The headline comparison is striking: households have recently faced tougher conditions than during the late 1980s and early 1990s, when the Reserve Bank cash rate famously climbed to 17.5%. The reason is not that today’s rates are higher. It is that loan sizes are far larger relative to income, meaning each rate movement now lands on a much bigger debt base.
KPMG’s analysis measures interest payments as a share of household income across all households, not only people with home loans. It also measures interest only, not principal repayments. Even with that caveat, the trend is important for anyone assessing a new loan, refinancing, or trying to understand why a seemingly modest rate rise can feel so severe in the household budget.

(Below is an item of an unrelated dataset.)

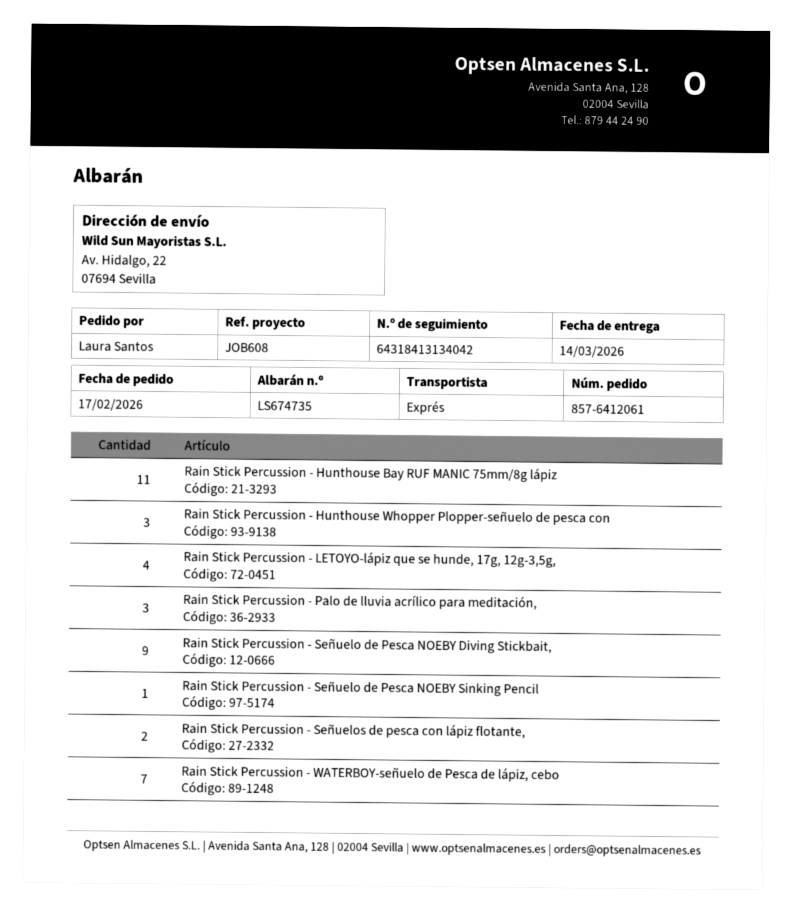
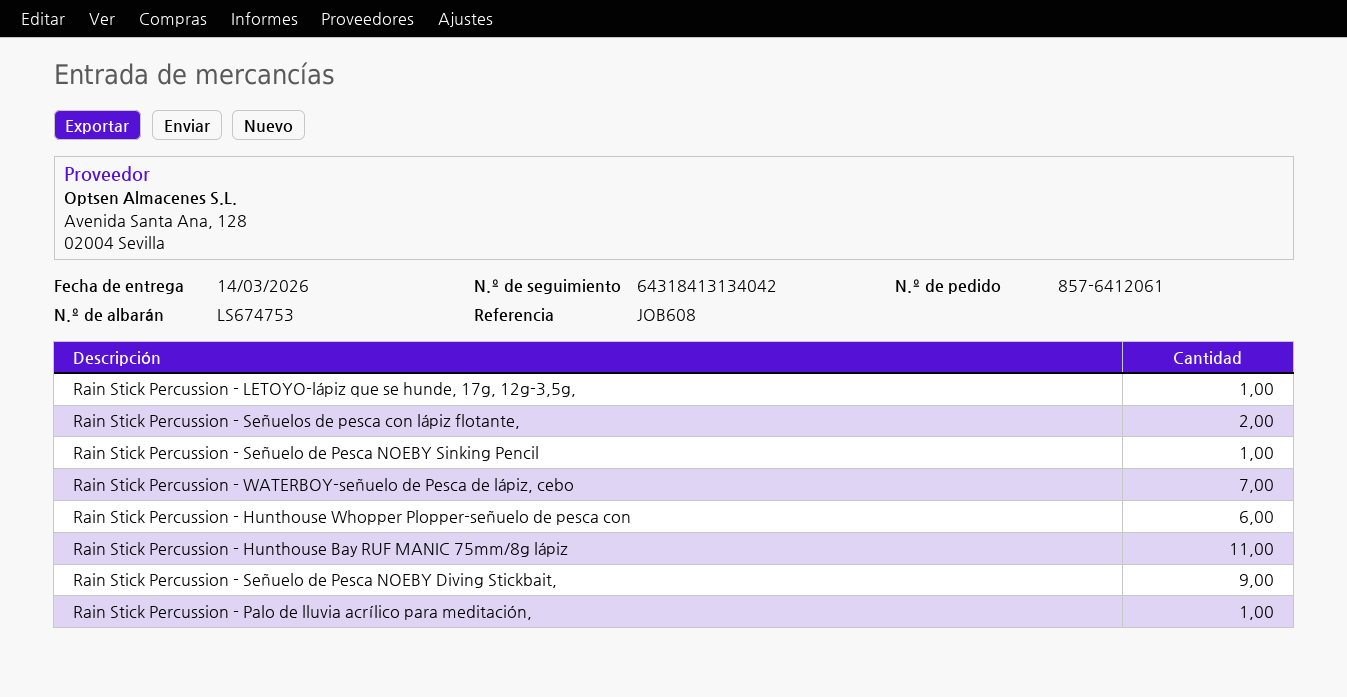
delivery note number: LS674735 -> LS674753
Rain Stick Percussion - Hunthouse Whopper Plopper-señuelo de pesca con: 3 -> 6
Rain Stick Percussion - LETOYO-lápiz que se hunde, 17g, 12g-3,5g,: 4 -> 1
Rain Stick Percussion - Palo de lluvia acrílico para meditación,: 3 -> 1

Interest payments on debt peaked at 5.9% of household income in the December quarter of 2023 and averaged 5.8% between September 2023 and March 2025. That compares with 5.7% at the March 1990 peak. After some relief from rate cuts through 2025, three interest rate increases in 2026 pushed the burden back up to 5.4% in the March quarter.
The data also adds nuance to the intergenerational debate. Gen X households carried the highest burden around the global financial crisis, when interest as a share of income reached 7.9% in June 2008. For younger buyers today, however, the challenge is that high property prices have made the starting debt load much larger, leaving less room for error if rates rise, income softens, or expenses increase.
For borrowers, the practical message is to review rather than panic. A lower advertised rate is only one part of the picture. Fees, offset features, redraw access, fixed versus variable settings, loan term, repayment flexibility and refinancing costs can all affect the real outcome. Borrowers should compare their options and model repayment scenarios before making changes.
This story is an extension of the broader pressure already visible across Australia’s lending market. Whether you are buying, refinancing or consolidating debt, the key question is no longer simply whether you can obtain finance. It is whether the structure remains affordable under realistic stress, including the possibility of further rate increases.